I think there's a couple of things. "Words do matter, words inspire" is big, and it's a two-edged sword. Obama is moving people on the individual level -- hence the huge crowds and the 1.5 million donors. In one way, he doesn't need certain parts of the establishment as much -- all those Clinton big-money people that were threatening to cut off funding for the DNC. On the other hand, that means we hold him to a different standard -- which is why the Johnson thing is being talked about (compared to all the scumbags who were working much more closely with the McCain campaign).

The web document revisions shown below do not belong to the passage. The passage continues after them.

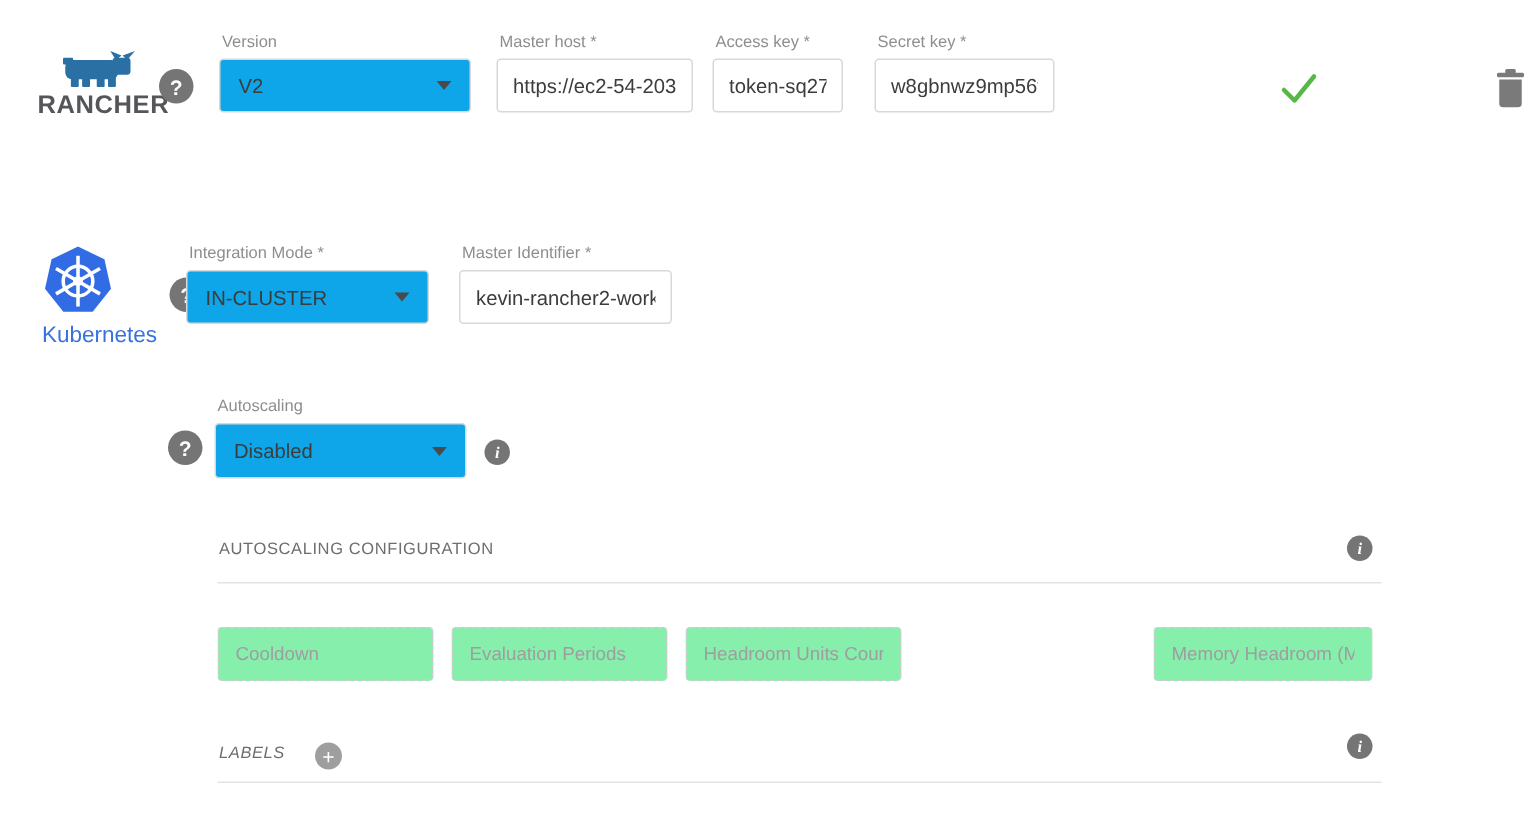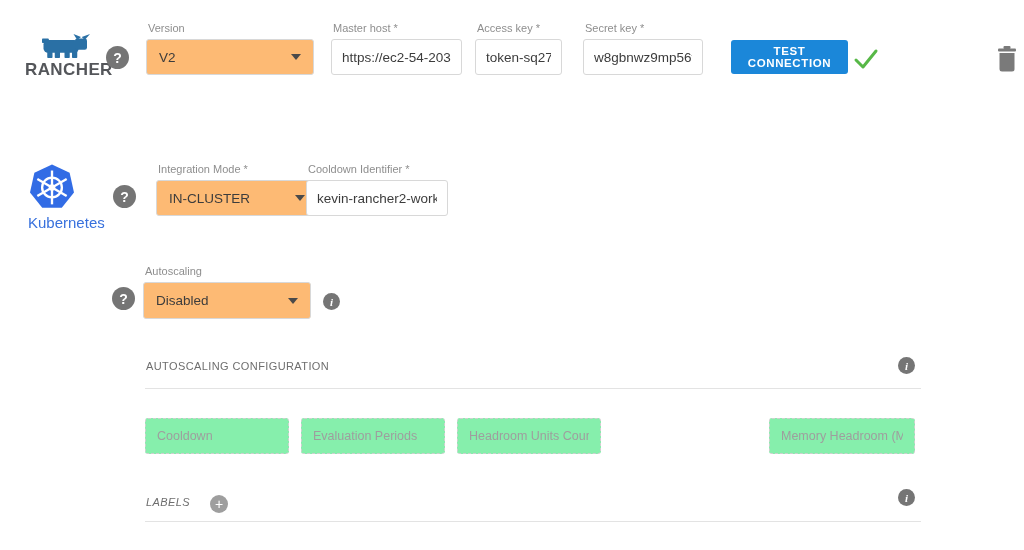--- a/index.html
+++ b/index.html
@@ -29,7 +29,7 @@
   .select-box {
     width: 100%; height: 100%;
     border: 1px solid #d8d8d8; border-radius: 3px;
-    background: #fdba74; display: flex; align-items: center;
+    background: #0ea5e9; display: flex; align-items: center;
     padding: 0 12px; cursor: pointer; font-size: 13.5px; color: #3c3c3c;
   }
   .select-box .caret {

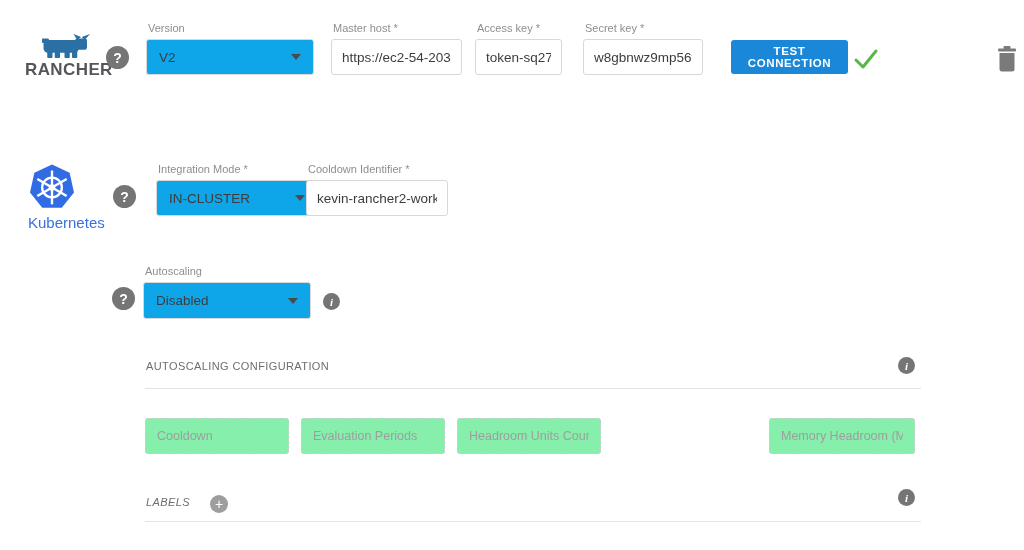--- a/index.html
+++ b/index.html
@@ -127,9 +127,6 @@
     <input class="text-input" type="text" value="w8gbnwz9mp56vf2" style="">
   </div>
 
-  <div class="abs" style="left:731px; top:40px; width:117px; height:34px;">
-    <button class="primary-btn">TEST CONNECTION</button>
-  </div>
 
   <svg class="abs" style="left:853px; top:47px;" width="26" height="24" viewBox="0 0 26 24">
     <polyline points="3,13 10,20 23,4" fill="none" stroke="#57b847" stroke-width="3" stroke-linecap="round" stroke-linejoin="round"></polyline>

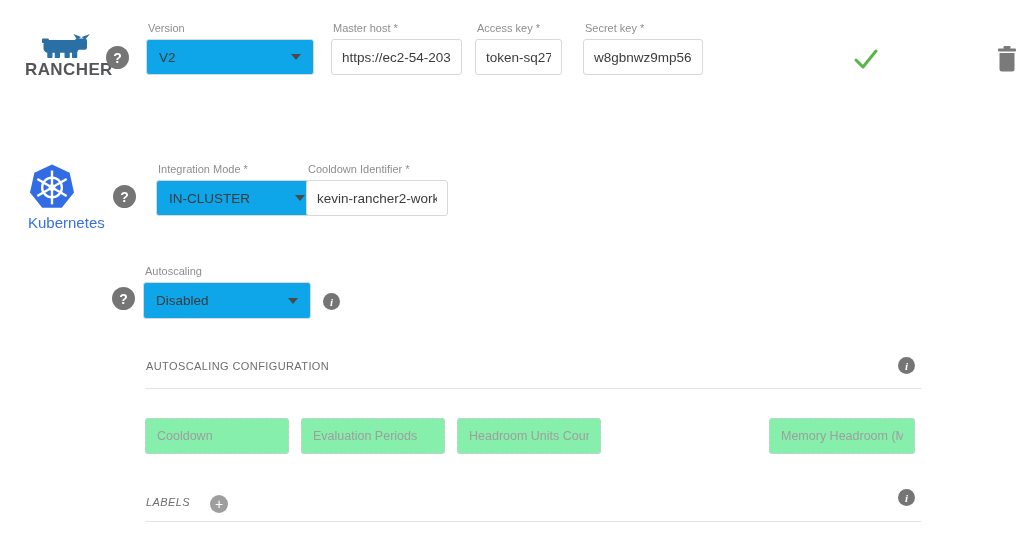--- a/index.html
+++ b/index.html
@@ -161,7 +161,7 @@
     <span>?</span>
   </div>
 
-  <div class="abs" style="left:156px; top:180px; width:162px; height:36px;">
+  <div class="abs" style="left:124px; top:180px; width:162px; height:36px;">
     <span class="field-label">Integration Mode *</span>
     <div class="select-box">
       <span>IN-CLUSTER</span>

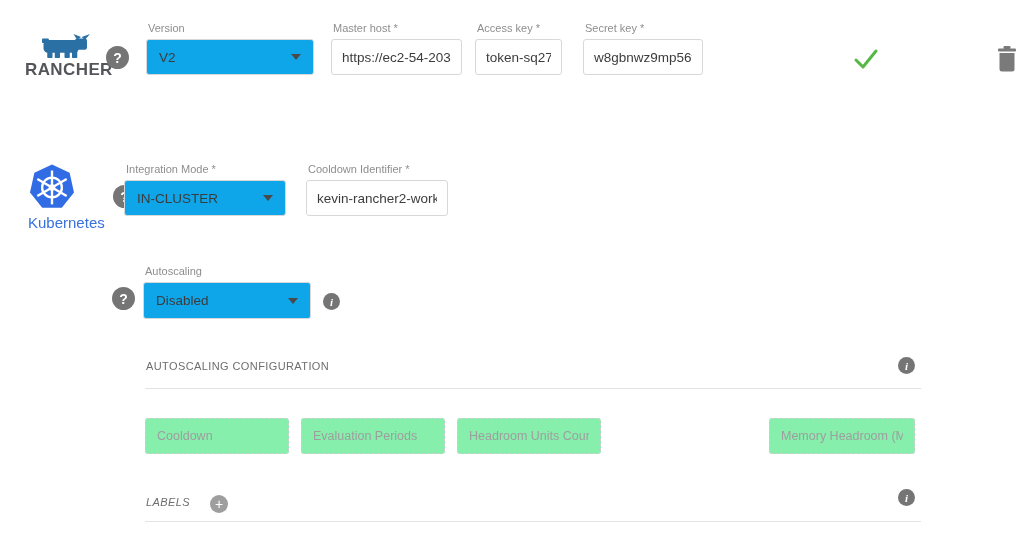--- a/index.html
+++ b/index.html
@@ -170,7 +170,7 @@
   </div>
 
   <div class="abs" style="left:306px; top:180px; width:142px; height:36px;">
-    <span class="field-label">Cooldown Identifier *</span>
+    <span class="field-label">Master Identifier *</span>
     <input class="text-input" type="text" value="kevin-rancher2-workers" style="">
   </div>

The citizen involvement that's moving his campaign is big, and it may not stop with his election.

I also read a quote from a college student who said, starry-eyed, "that's the first time someone has ever asked US to do something and take responsibility." That's part of the JFK thing -- it's not about ME, it's about us. I think when assessing Kennedy, we forget about things like the Peace Core -- that was huge for people back then.

Jeff said...

I hear he's been going around reading that dolt Fareed Zakaria, which worries me.

Luckily, Thomas Frank noticed this and hauled him over the coals for it.

Whether by accident or as a signal to voters of a certain intellectual attainment, Sen. Barack Obama allowed himself to be photographed a few weeks ago carrying a copy of "The Post-American World" by Fareed Zakaria...

As it happens, I have been reading the very same book. Since I have more time on my hands than Mr. Obama, I hereby offer him an executive summary.

It used to be, senator, that bright young foreign-policy pundits turned out a predictable product. Every foreign election, every inflation spike or productivity slowdown overseas was plugged into the same master narrative: country X needed to embrace "free trade"; country Y had allowed labor unions to get too strong; country Z needed to cut taxes and deregulate...

Mr. Zakaria cleverly yokes together this favorite pundit hobbyhorse with another: American decline. The problem, he argues, is not that other lands need to learn the laissez-faire way; it's that they have learned it too well, that they're better at it than we are, and that "the rise of the rest" – namely, China and India – threatens to problematize the precious number-oneness of the U.S.

The facts Mr. Zakaria adduces to prove this have an oddly size-ist bias, as they might say on campus. The tallest building in the world is in Taiwan, he writes; the richest human is a Mexican; and China has the world's biggest factories, biggest shopping malls and its biggest casino.

But don't be alarmed, senator. By this reasoning, one might just as well claim that British health care is better than anyone else's because London has the world's tallest hospital building. Or that Falangist Spain was the acme of piety since Generalissimo Franco built the world's largest crucifix. Similarly, Mr. Zakaria's observation that the world's biggest airplane "is built in Russia and Ukraine" – actually, as far as I can tell, it is a Soviet-era cargo plane, and only one of them was built – might demonstrate, by his logic, that the Soviets were the real victors in the Cold War.

cowboyangel said...

Jeff,

Why do you call Zakaria a dolt? I don't actually know anything about him, other than that he's published this book and is getting a lot of pundit coverage. Strangely, despite all the coverage, I haven't read a single positive review - out of 3 or 4.

Jeff said...

Well, you're right. I can't really say he's a dolt. He's a pretty smart guy I guess, but after having read his Newsweek article and having heard him interviewed on public radio, I just get fed up with these globalization cheerleaders like him and Tom Friedman who breezily dismiss the effects of the "creative destruction" of markets.

Besides, I think Frank has a point. His obsession with "sizeism" is kind of weird.